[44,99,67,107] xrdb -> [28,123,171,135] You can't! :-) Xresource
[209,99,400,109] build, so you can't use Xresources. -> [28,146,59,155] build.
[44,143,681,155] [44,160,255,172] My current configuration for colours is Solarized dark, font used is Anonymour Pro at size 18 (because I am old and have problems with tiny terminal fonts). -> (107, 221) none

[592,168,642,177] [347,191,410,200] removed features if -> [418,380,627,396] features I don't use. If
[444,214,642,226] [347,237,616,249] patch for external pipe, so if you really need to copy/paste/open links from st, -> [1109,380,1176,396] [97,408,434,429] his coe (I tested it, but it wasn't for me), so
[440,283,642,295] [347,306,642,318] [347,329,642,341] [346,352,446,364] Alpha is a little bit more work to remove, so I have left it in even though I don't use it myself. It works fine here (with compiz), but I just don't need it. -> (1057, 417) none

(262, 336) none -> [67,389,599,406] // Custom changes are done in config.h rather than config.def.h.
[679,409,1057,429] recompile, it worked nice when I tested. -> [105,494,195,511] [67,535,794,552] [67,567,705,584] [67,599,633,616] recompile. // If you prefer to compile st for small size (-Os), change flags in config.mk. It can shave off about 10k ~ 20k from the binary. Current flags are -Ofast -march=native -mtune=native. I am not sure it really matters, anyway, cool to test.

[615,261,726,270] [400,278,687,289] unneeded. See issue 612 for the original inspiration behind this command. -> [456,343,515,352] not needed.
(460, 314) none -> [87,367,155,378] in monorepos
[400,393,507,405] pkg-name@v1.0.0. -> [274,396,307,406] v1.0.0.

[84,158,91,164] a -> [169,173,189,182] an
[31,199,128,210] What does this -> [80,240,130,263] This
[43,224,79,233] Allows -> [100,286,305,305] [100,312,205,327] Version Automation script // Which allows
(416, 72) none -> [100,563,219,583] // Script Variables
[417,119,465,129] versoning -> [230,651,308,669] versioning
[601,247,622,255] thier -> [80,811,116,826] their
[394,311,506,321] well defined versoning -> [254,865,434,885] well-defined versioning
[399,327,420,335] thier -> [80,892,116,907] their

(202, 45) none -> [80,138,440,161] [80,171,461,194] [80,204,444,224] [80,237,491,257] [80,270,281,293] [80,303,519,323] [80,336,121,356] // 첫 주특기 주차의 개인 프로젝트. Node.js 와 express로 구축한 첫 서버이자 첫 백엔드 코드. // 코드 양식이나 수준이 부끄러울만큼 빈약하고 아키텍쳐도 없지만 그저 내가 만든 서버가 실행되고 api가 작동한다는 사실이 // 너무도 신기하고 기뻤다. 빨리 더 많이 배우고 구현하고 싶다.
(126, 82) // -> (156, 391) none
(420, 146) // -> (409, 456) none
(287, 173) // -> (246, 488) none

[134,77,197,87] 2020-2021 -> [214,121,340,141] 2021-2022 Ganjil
────
EXERCISE>
Give back precisely the lines above that start at the line containing "[400,393,507,405] pkg-name@v1.0.0. ->" and end at the line containing "[394,311,506,321] well defined", inclusive. No other lines belong in the output.

OUTPUT BELOW>
[400,393,507,405] pkg-name@v1.0.0. -> [274,396,307,406] v1.0.0.

[84,158,91,164] a -> [169,173,189,182] an
[31,199,128,210] What does this -> [80,240,130,263] This
[43,224,79,233] Allows -> [100,286,305,305] [100,312,205,327] Version Automation script // Which allows
(416, 72) none -> [100,563,219,583] // Script Variables
[417,119,465,129] versoning -> [230,651,308,669] versioning
[601,247,622,255] thier -> [80,811,116,826] their
[394,311,506,321] well defined versoning -> [254,865,434,885] well-defined versioning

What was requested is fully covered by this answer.